The influence of Russia throughout Europe is under the microscope due to unfolding political events in the Ukraine. But there are fewer places where that influence has been more keenly felt since the turn of the century than football.
Across the continent, there are a handful of professional clubs in either full Russian ownership, or with majority shareholders.
Planet Sport takes a look at some of the most well-known examples, and also brings you a few clubs you may not have known about.
Roman Abramovich - Chelsea
Abramovich holds a 100% stake in the west London side, but is now rarely seen at Stamford Bridge.
The 55-year-old who bought the Blues in June 2003, and at the latest estimate in 2021, was reported by Forbes to have a net worth of $14.50 billion.
Under his ownership, Chelsea have enjoyed the most successful spell in their history, winning five Premier League titles, five FA Cups, two Champions League trophies, three League Cups, and two Europa League trophies.
There have already been calls for action against Abramovich as a result of the Ukraine crisis. Labour MP Chris Bryant wants Abramovich removed from owning Chelsea.
Abramovich insists he has no direct links with Russian president Vladimir Putin
Maxim Demin - Bournemouth
Demin has owned Bournemouth in full since 2019. He initially bought 50% of the Cherries in 2011, increasing that to 100% two years later. He then sold 25% to an investment firm in 2015, before regaining full control in 2019.
He was estimated in 2020 to have a net worth of £900 million, and the highlight of his ownership for Bournemouth was Premier League promotion in 2015.
Dmitry Rybolovlev - AS Monaco
Ligue 1 has one club with Russian involvement, though the club in question is not actually based in France. AS Monaco is two-thirds owned by oligarch Dmitry Rybolovlev, via a trust under his daughter Ekaterina's name.
Rybolovlev, who in 2021 had a net worth of $6.7 billion, bought his stake in the club in December 2011, and in the ensuing decade, the club has been crowned champions of France after rising from the second division.
They have also finished second in Ligue 1 on two occasions, in 2014 and 2018, in addition to being runners-up in the Coupe de France in 2021 and the Trophee des Champions in 2017 and 2018.
Dmitry Rybolovlev - Cercle Brugge
Through Monaco, Rybolovlev also owns Belgian outfit Cercle Brugge.
The financial struggles of Cercle, who had been relegated to the Belgian second tier, meant that in 2015 they were searching for an investor, paving the way for a full takeover by Monaco.

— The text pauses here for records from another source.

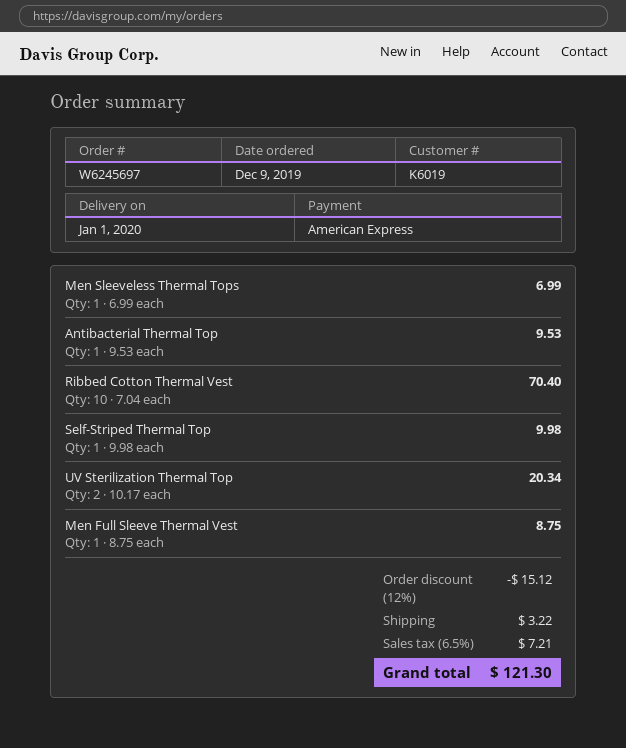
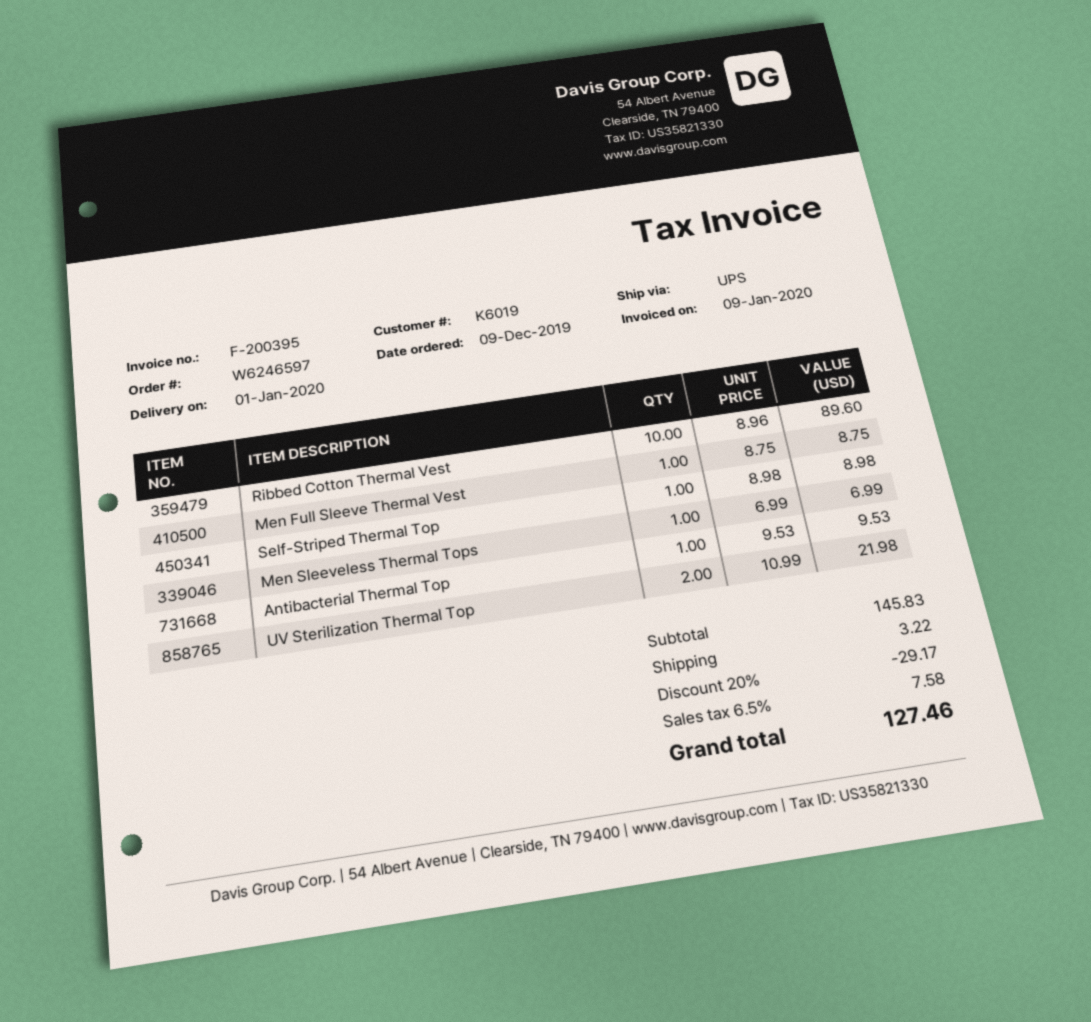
order number: W6245697 -> W6246597
Ribbed Cotton Thermal Vest: 10 x 7.04 = 70.40 -> 10 x 8.96 = 89.60
Self-Striped Thermal Top: 1 x 9.98 = 9.98 -> 1 x 8.98 = 8.98
UV Sterilization Thermal Top: 2 x 10.17 = 20.34 -> 2 x 10.99 = 21.98
discount: 12% = 15.12 -> 20% = 29.17
tax: 6.5% = 7.21 -> 6.5% = 7.58
total: 121.30 -> 127.46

Rybolovlev, as the majority shareholder of the parent club, became the individual owner of Cercle.
Valeriy Oyf - Vitesse Arnhem
Vitesse Arnhem, who finished fourth in the Eredivisie in 2020/21, are majority owned by Oyf, though little information about his wealth is freely available.
While Russian investment has led to success for the likes of Monaco and Chelsea, it has been harder to come by for Vitesse, and Oyf has been involved in several controversies where he has confronted members of the club's technical staff.

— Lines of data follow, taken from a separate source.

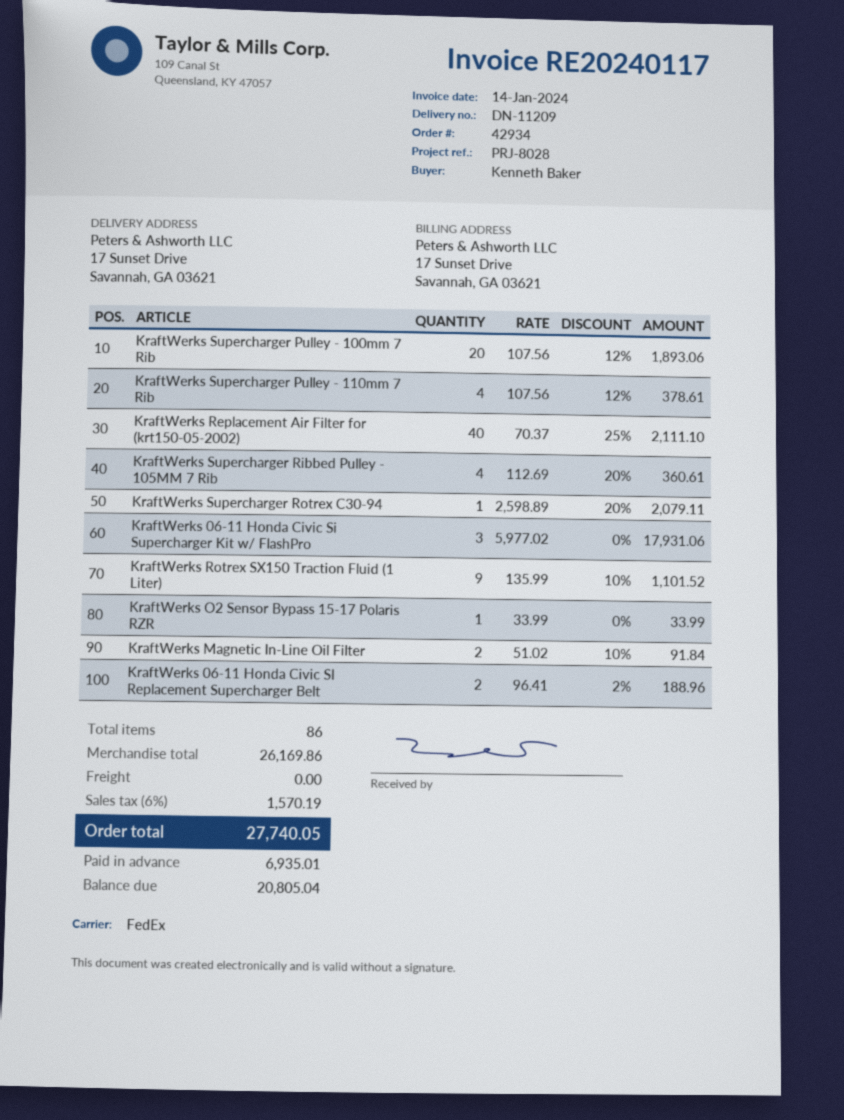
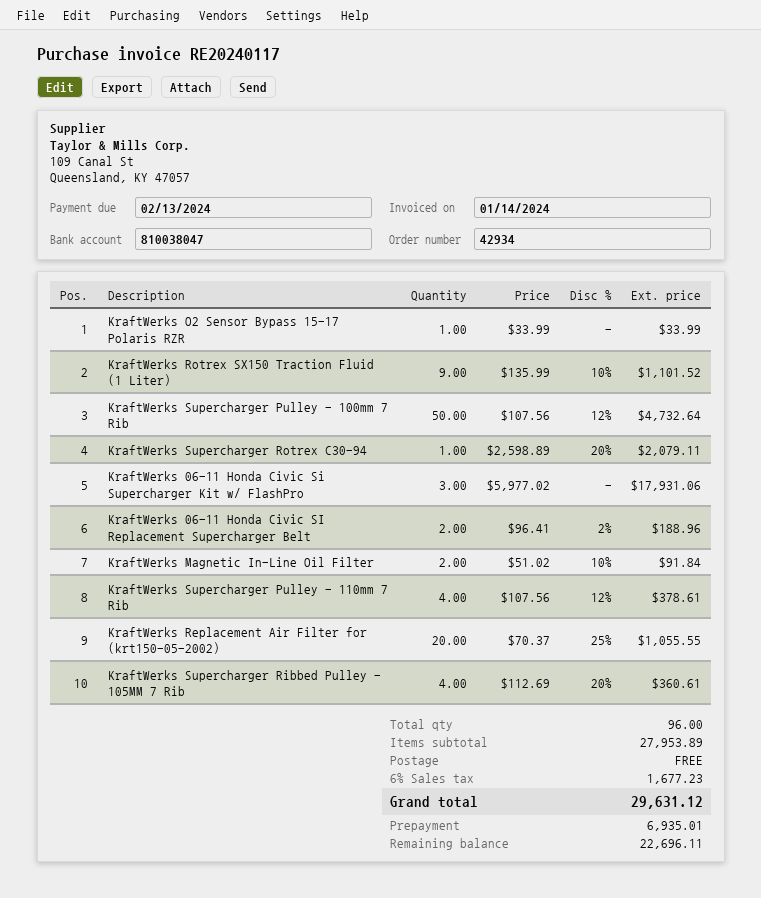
KraftWerks Supercharger Pulley - 100mm 7 Rib: 20 x 107.56 - 12% = 1893.06 -> 50 x 107.56 - 12% = 4732.64
KraftWerks Replacement Air Filter for (krt150-05-2002): 40 x 70.37 - 25% = 2111.10 -> 20 x 70.37 - 25% = 1055.55
total quantity: 86 -> 96
subtotal: 26169.86 -> 27953.89
tax: 6% = 1570.19 -> 6% = 1677.23
total: 27740.05 -> 29631.12
balance: 20805.04 -> 22696.11

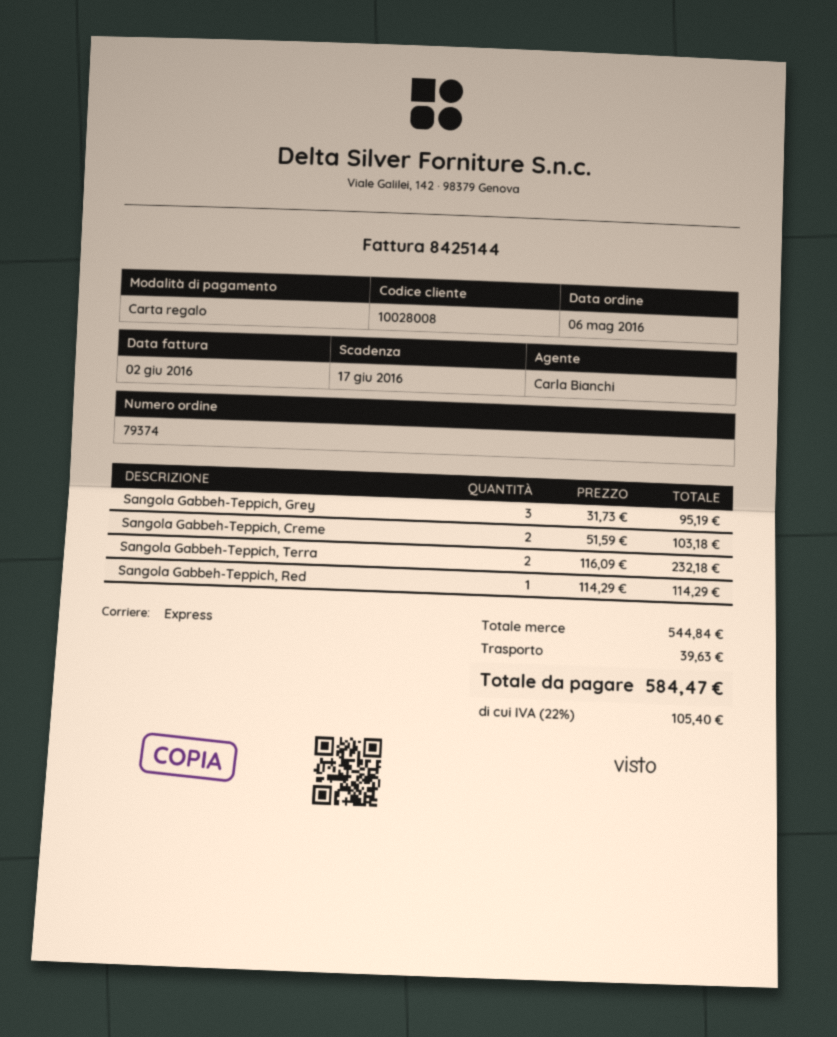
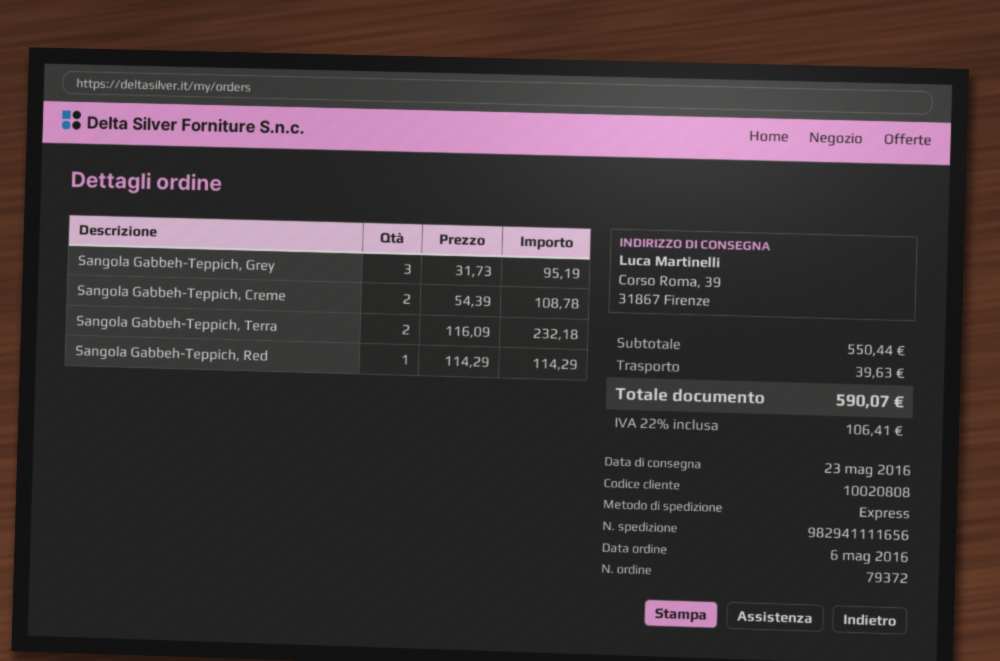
order number: 79374 -> 79372
customer number: 10028008 -> 10020808
Sangola Gabbeh-Teppich, Creme: 2 x 51.59 = 103.18 -> 2 x 54.39 = 108.78
subtotal: 544.84 -> 550.44
tax: 22% = 105.40 -> 22% = 106.41
total: 584.47 -> 590.07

No Russian ownership of clubs in Spain, Germany, Italy and Portugal
Western Europe's other major leagues are, at present, outside the sphere of Russian ownership.
The German Bundesliga's 50+1 rule prohibits outside investment from taking a majority stake in any club, meaning no Russian individual could become the outright owner of a club in Germany.
As for Spain, Italy, and Portugal, there are fewer stringent restrictions placed on outside investors, and so there is little to stop a wealthy Russian taking over a club.
The exceptions would be in the cases of Real Madrid, Barcelona, Osasuna, and Athletic Bilbao, who are organised as registered associations, not limited companies, and it is not possible to purchase shares in them, only membership.